# EXERCISE BRIEF
For this exercise, output the entries below exactly from the line that holds "html: none ->" to the line that holds "left: 416px ->", both ends included. No pictures belong in the copy.

# DATA FOR THIS EXERCISE

══════

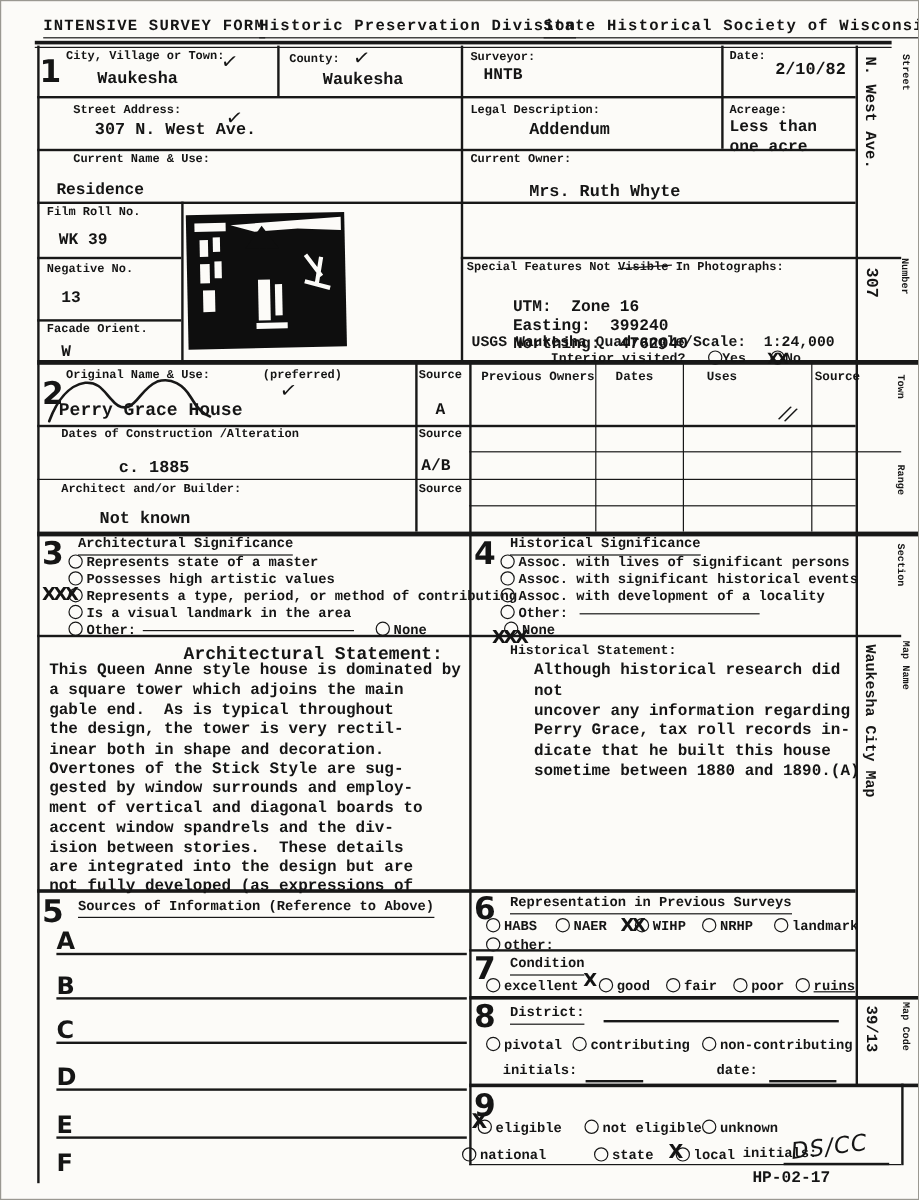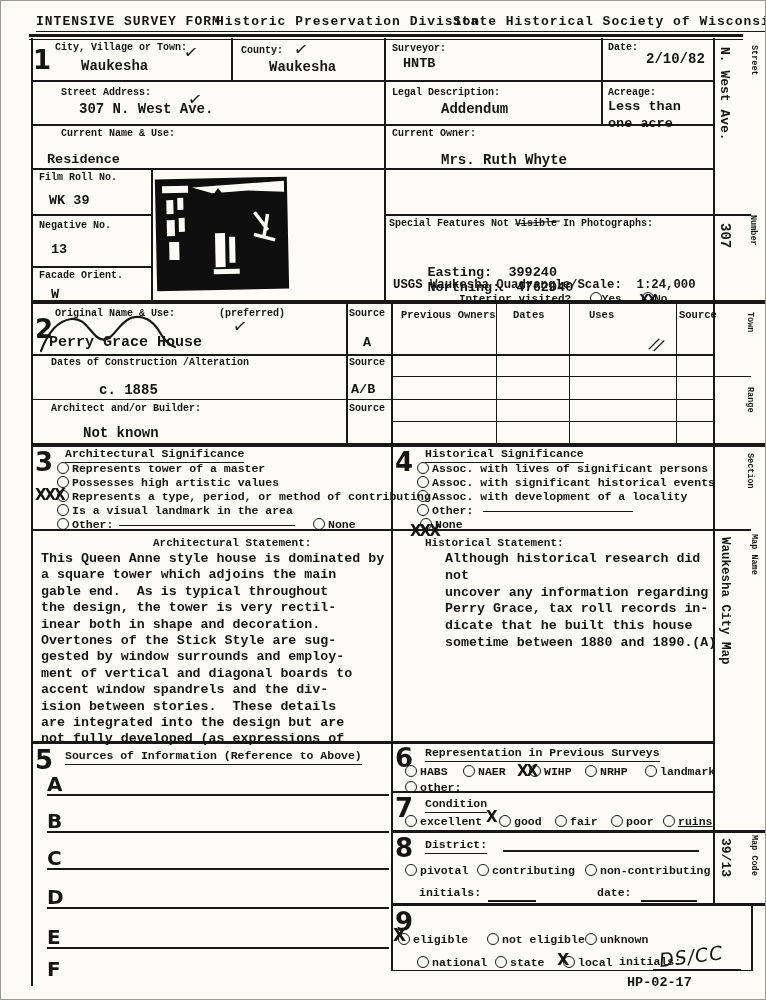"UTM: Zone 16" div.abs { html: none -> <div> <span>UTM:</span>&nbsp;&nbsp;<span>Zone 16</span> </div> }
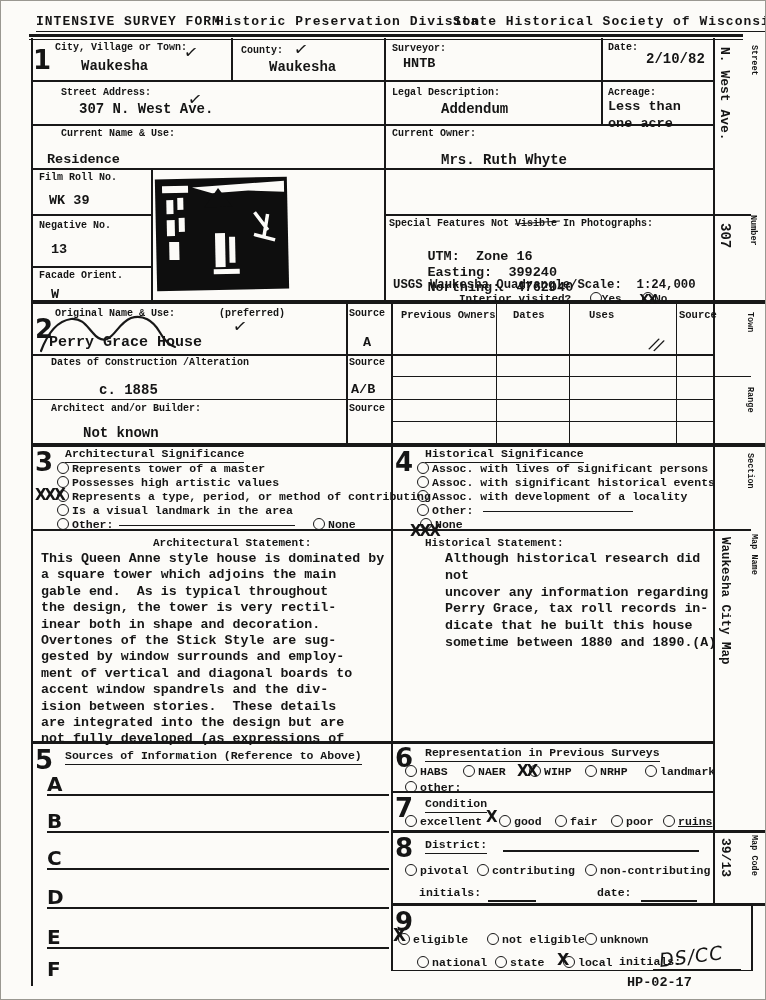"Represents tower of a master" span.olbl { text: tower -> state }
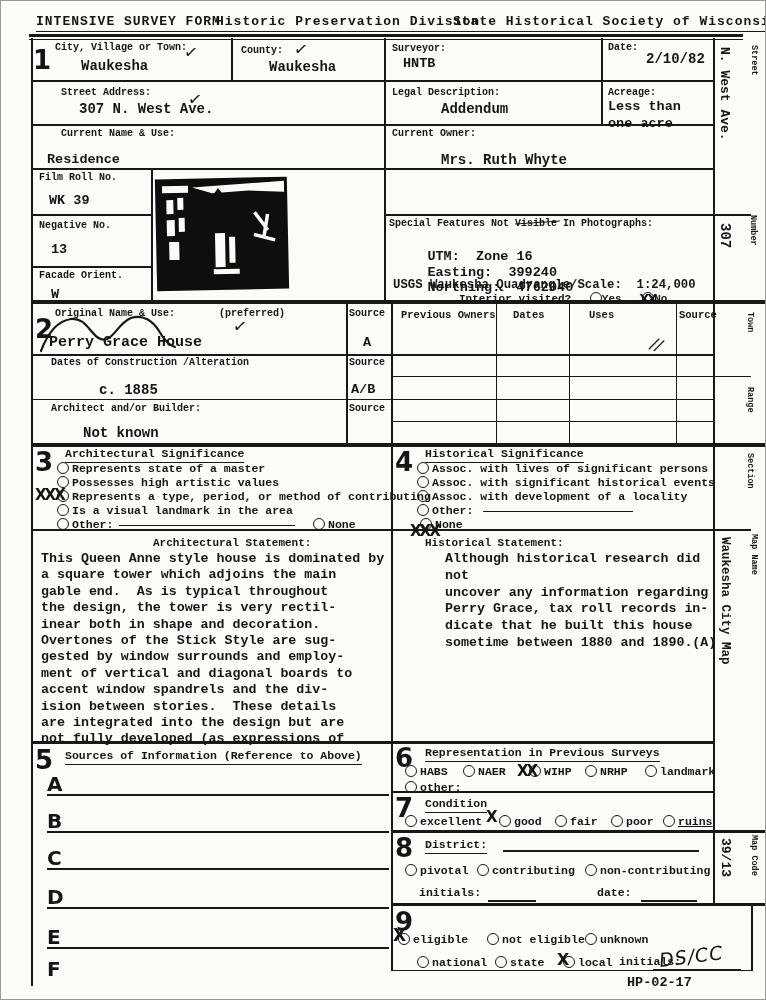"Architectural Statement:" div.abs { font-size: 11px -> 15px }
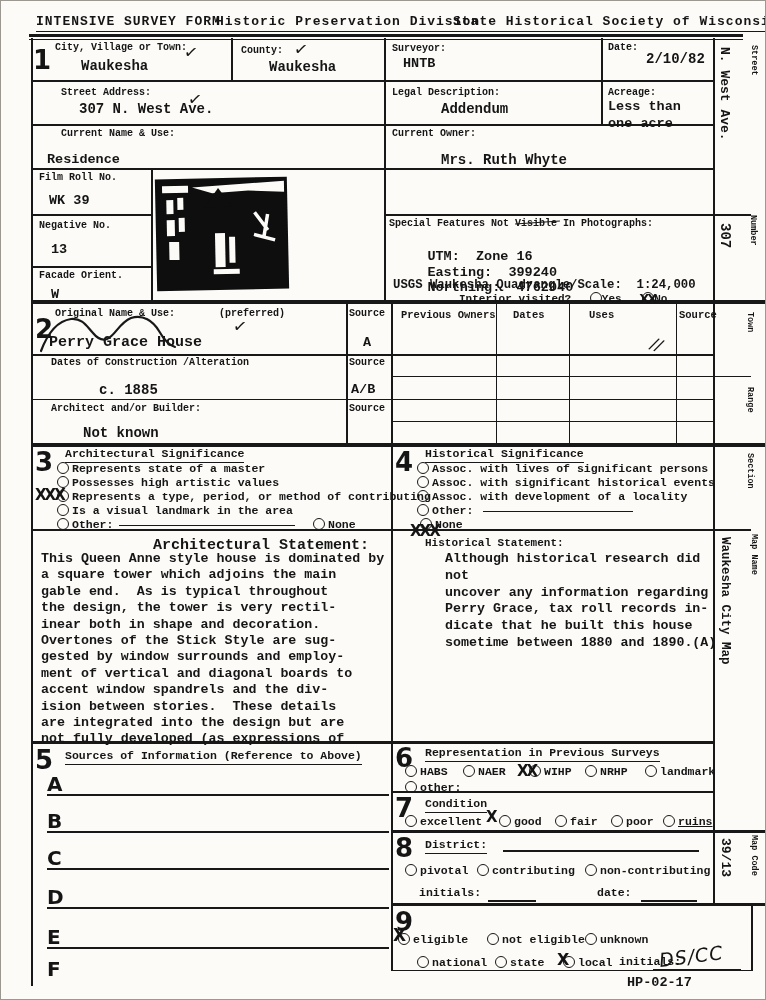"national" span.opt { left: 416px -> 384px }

══════

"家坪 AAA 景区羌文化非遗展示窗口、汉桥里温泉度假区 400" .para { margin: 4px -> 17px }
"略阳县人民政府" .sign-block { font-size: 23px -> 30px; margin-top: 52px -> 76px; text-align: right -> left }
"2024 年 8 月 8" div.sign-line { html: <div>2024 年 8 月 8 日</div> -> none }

══════

# YOUR SOLUTION
"UTM: Zone 16" div.abs { html: none -> <div> <span>UTM:</span>&nbsp;&nbsp;<span>Zone 16</span> </div> }
"Represents tower of a master" span.olbl { text: tower -> state }
"Architectural Statement:" div.abs { font-size: 11px -> 15px }
"national" span.opt { left: 416px -> 384px }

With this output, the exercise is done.